Et si ton tempérament, homme, a de l'affinité avec le mien par gentillesse ou généreuse folie, mais s'il est languissant alors que le mien défie toute usure, comment veux-tu que je ne m'effarouche pas devant ta lamentable parole? Tu répètes: "Trop tard." Je dénoue mes tresses et avec elles je fouette la perpétuelle chimère. Tes veines ne se sont-elles jamais ouvertes entièrement? Ne se sont-elles vraiment jamais renouvelées? Tu t'es épuisé en de médiocres expériences, avec des semblants d'âmes, renonçant à l'absolu de la ferveur et de la foi: ton coeur supporte un poids lourd, la condamnation que tu subis et que tu voudrais me faire subir. Ne t'attesté-je rien, ainsi bouleversée et terrible? Je vois des démons, là où devrait agir Dieu: et je me rebelle, oh! éclatant désespoir! Puis la voix te crie: "Je meurs d'amour!" Peux-tu nier que j'agonise, même si tu sais et si, blême, tu dis que d'autres fois, pour d'autres, j'ai déjà cru mourir? d'autres fois, c'est vrai, c'est vrai. Comme maintenant, je me donnais toute, jusqu'à mon dernier souffle. Peut-être seulement pour cela, j'ai pu toujours renaître. J'offrais en holocauste à la créature mon esprit plein de désir et de douleur, j'offrais mon spasme de création, celui qui s'élève éternellement neuf dans le temps, comme le psaume du croyant.

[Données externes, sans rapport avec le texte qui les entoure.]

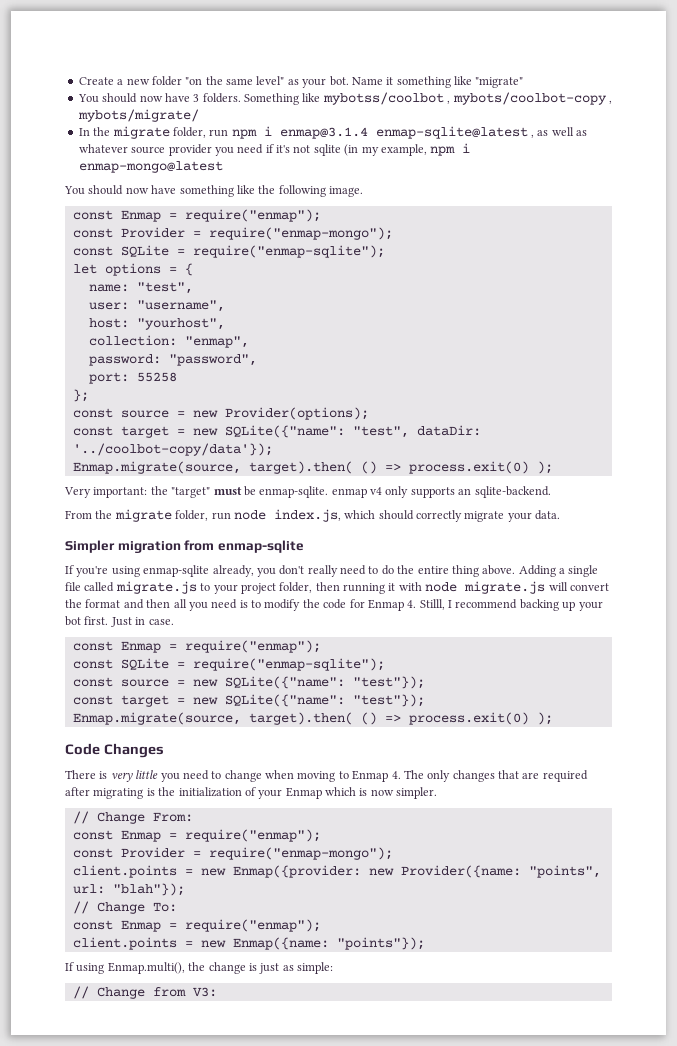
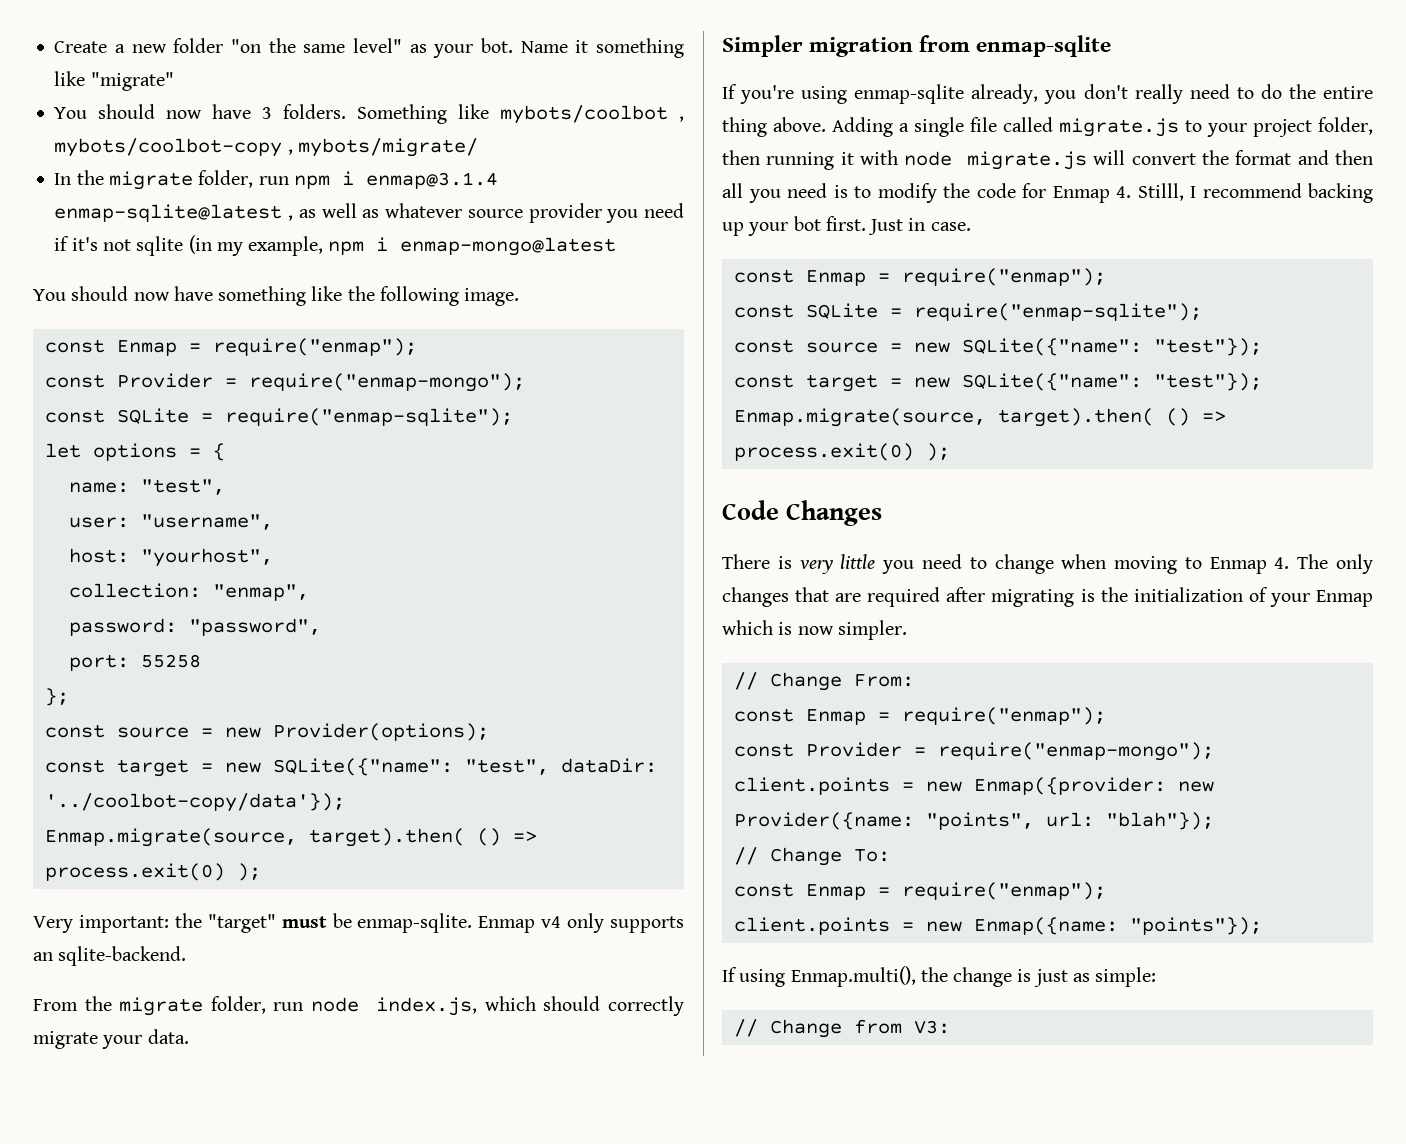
- Something like mybotss/coolbot , mybots/coolbot-copy , mybots/migrate/
+ Something like mybots/coolbot , mybots/coolbot-copy , mybots/migrate/
- Very important: the "target" must be enmap-sqlite. enmap v4 only supports an sqlite-backend.
+ Very important: the "target" must be enmap-sqlite. Enmap v4 only supports an sqlite-backend.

Je sers la vie avec mon agonie plus que toi qui te résignes, en ton engourdissement.

Plus chère que toute autre à la vie est la parole que soulève contre elle, inassouvi, mon amour.

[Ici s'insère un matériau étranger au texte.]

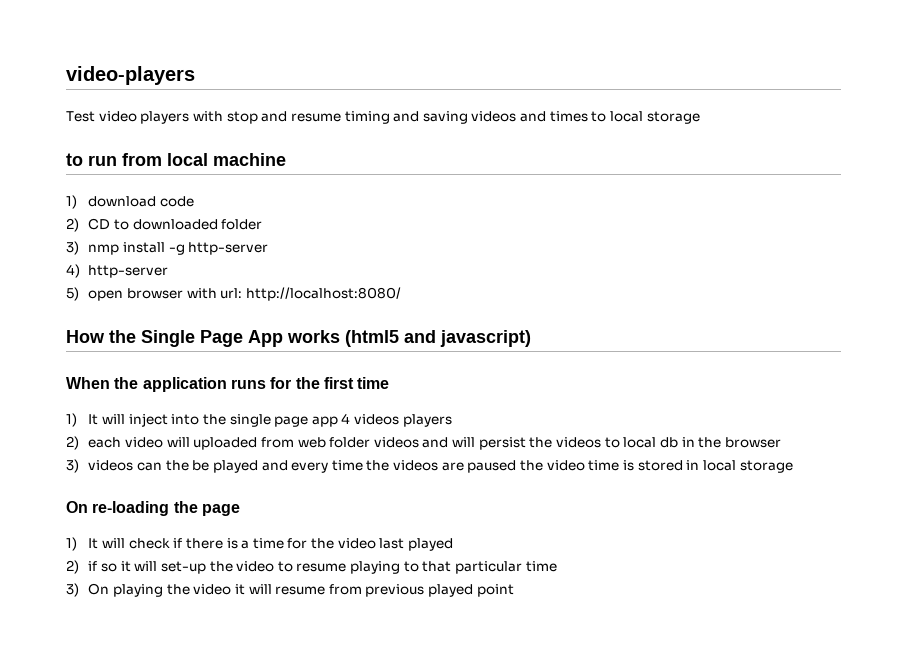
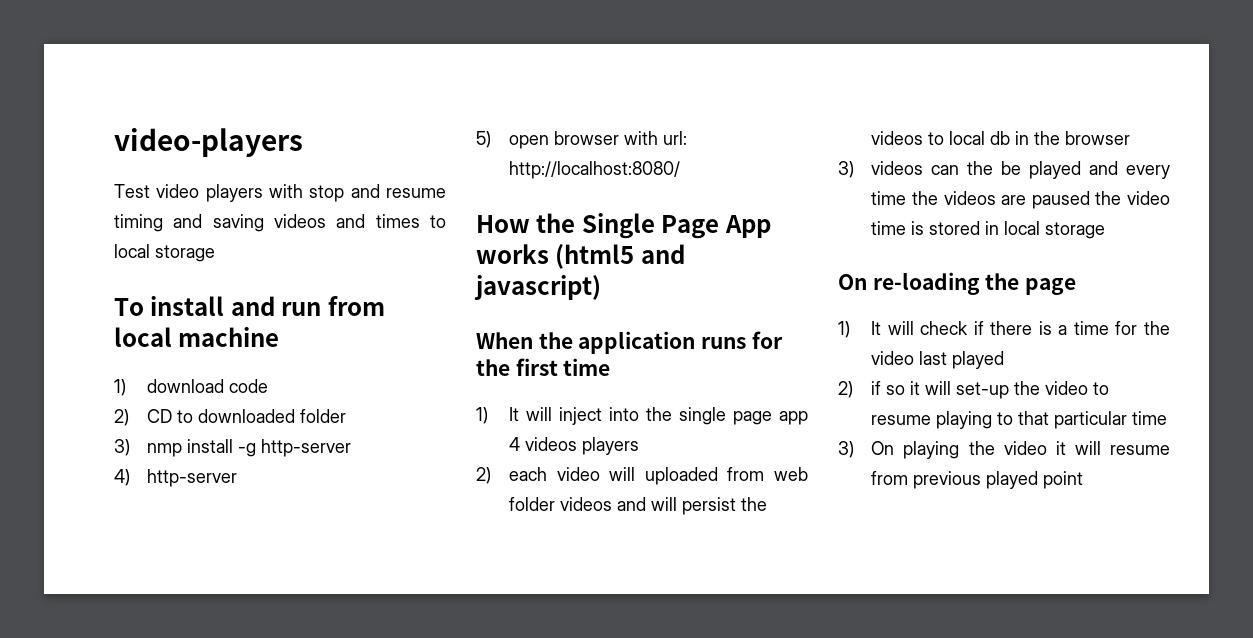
- to run from local machine
+ To install and run from local machine

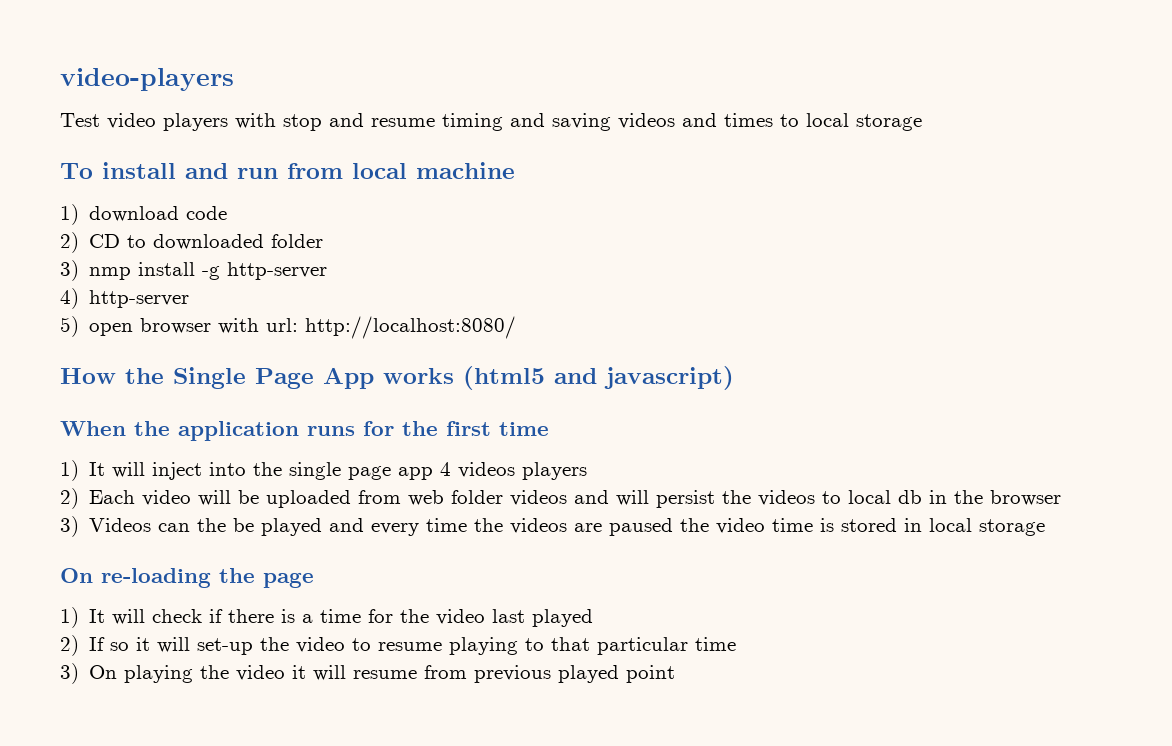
- 2) each video will uploaded from web folder videos and will persist the videos to local db in the browser
+ 2) Each video will be uploaded from web folder videos and will persist the videos to local db in the browser
- 3) videos can the be played and every time the videos are paused the video time is stored in local storage
+ 3) Videos can the be played and every time the videos are paused the video time is stored in local storage
- 2) if so it will set-up the video to resume playing to that particular time
+ 2) If so it will set-up the video to resume playing to that particular time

Inassouvi, bien que chaque fois je renaisse.

Les mains jointes , étendue à terre, l'heure me trouve toujours, imprévisible, imprévue, où je me sens allégée de toute ma volonté et aussi de toute mon espérance, l'heure où mes lèvres prononcent en un souffle: "Ainsi soit-il!" Les mains jointes, ô forces secrètes de l'univers, ayant fait tout ce qui était en mon pouvoir, et plus.

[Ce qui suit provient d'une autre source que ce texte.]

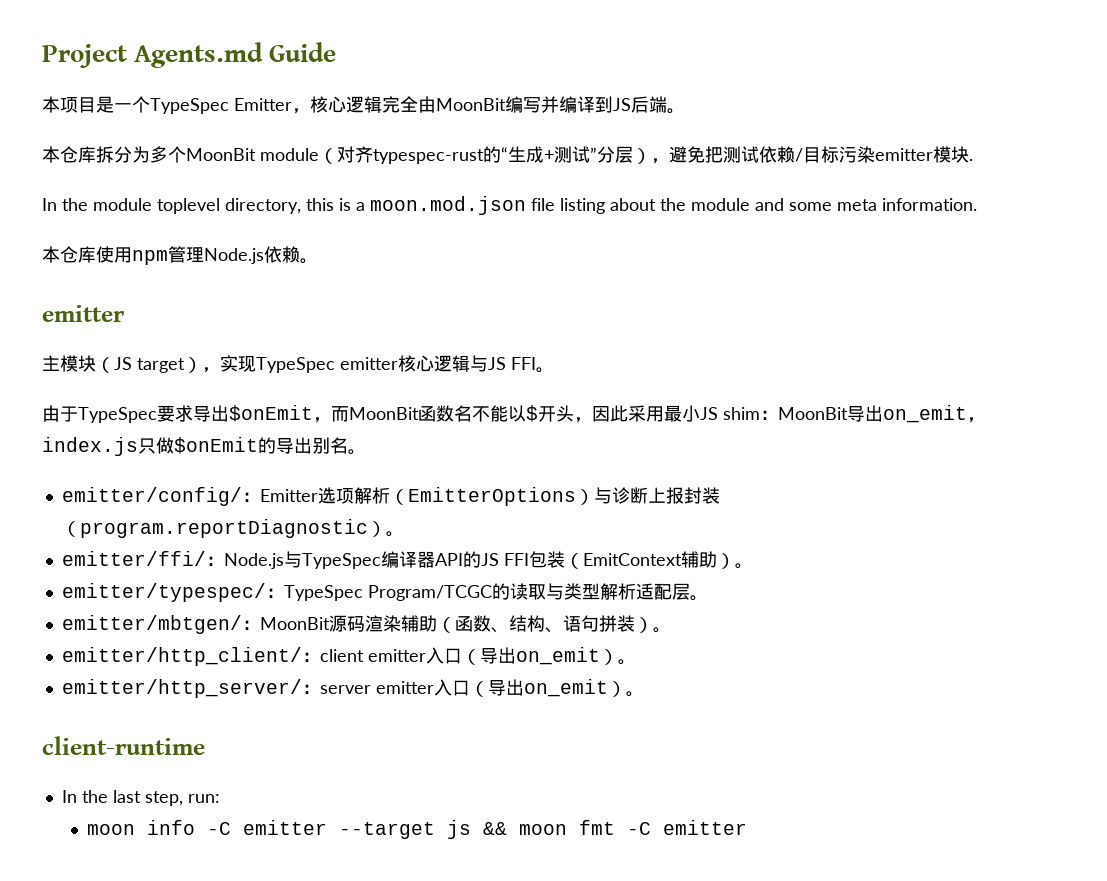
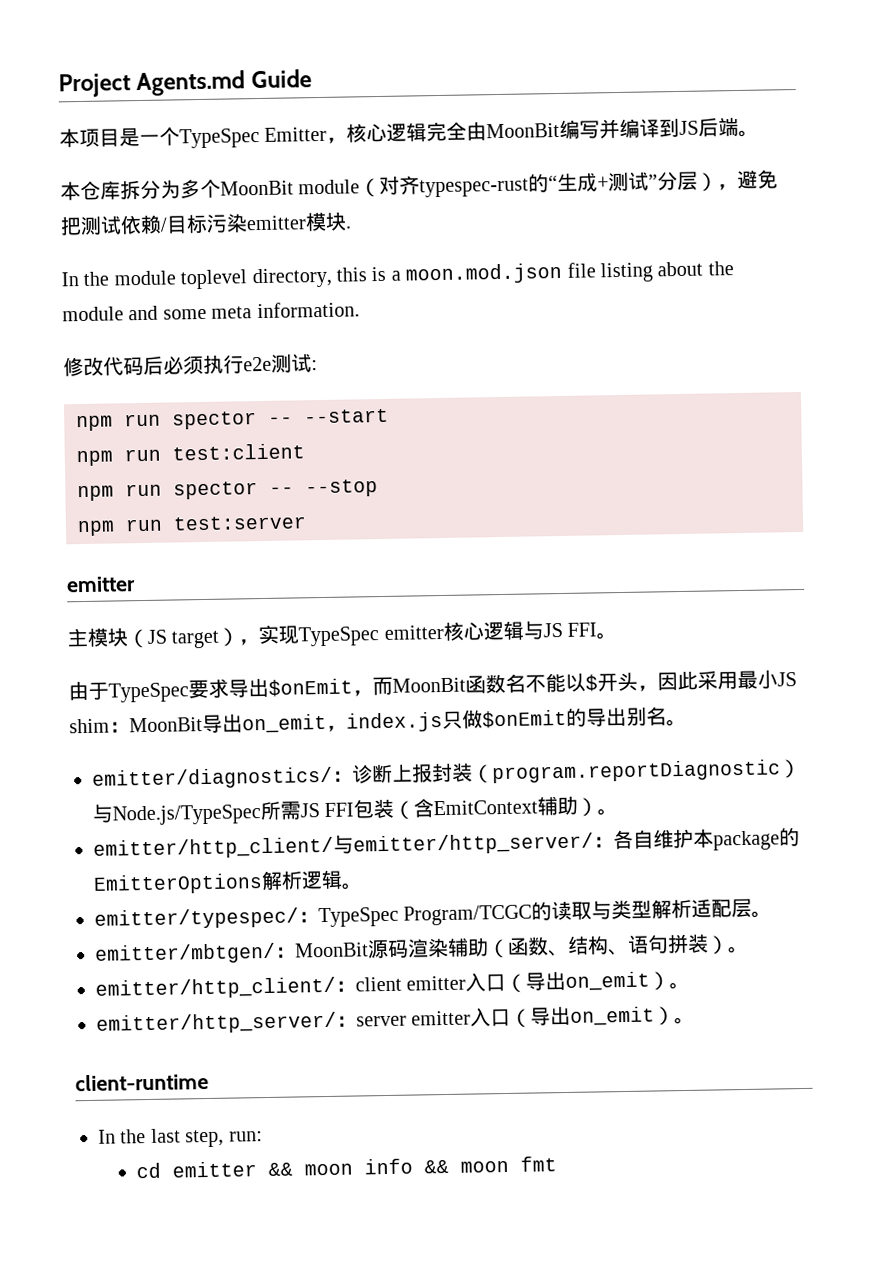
- 本仓库使用npm管理Node.js依赖。
+ 修改代码后必须执行e2e测试:
+ npm run spector -- --start
+ npm run test:client
+ npm run spector -- --stop
+ npm run test:server
- emitter/config/：Emitter选项解析（EmitterOptions）与诊断上报封装（program.reportDiagnostic）。
- emitter/ffi/：Node.js与TypeSpec编译器API的JS FFI包装（EmitContext辅助）。
+ emitter/diagnostics/：诊断上报封装（program.reportDiagnostic）与Node.js/TypeSpec所需JS FFI包装（含EmitContext辅助）。
+ emitter/http_client/与emitter/http_server/：各自维护本package的EmitterOptions解析逻辑。
- moon info -C emitter --target js && moon fmt -C emitter
+ cd emitter && moon info && moon fmt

Je suis alors secourue par des choses qui semblent rivaliser avec mon état de légèreté, avec ma respiration qui s'entend à peine, par les choses les plus ténues: pétales, arômes, ombres d'ailes. Parfois, par de pauvres gens ignares, qui m'ont apporté une tasse de tilleul en un village de Provence, un broc d'eau pour me rafraîchir le visage, dans lequel ils avaient fait macérer pendant la nuit étoillée de Pentecôte, à Capo di Sorrento, des feuilles de roses; une petite branche fleurie, au bord d'un lac lombard; par des gens qui, me voyant arriver solitaire et repartir pensive, font instinctivement autour de moi le silence; et le geste des mains rudes se pliant à la gentillesse, produit inconsciemment le miracle dans l'instant exact passé lequel je n'endurais plus.

Je reprends, surprise, mon pas de tous les temps, rapide, agile, sûr. Quelqu'un sur la route, me dit: "Cent ans, cent ans de vie heureuse!" Pourquoi cette grâce mienne qui se fait toujours plus sûre, cette transparence de mon âme aussitôt que je la mets au-dessus de la cruauté du sort? Un vieux paysan m'a arrêtée un jour sur une route ombragée d'arbres: "Vous n'avez pas d'enfants? C'est donc que la semence était mauvaise", et il a secoué la tête, grave, avec un air de regret religieux.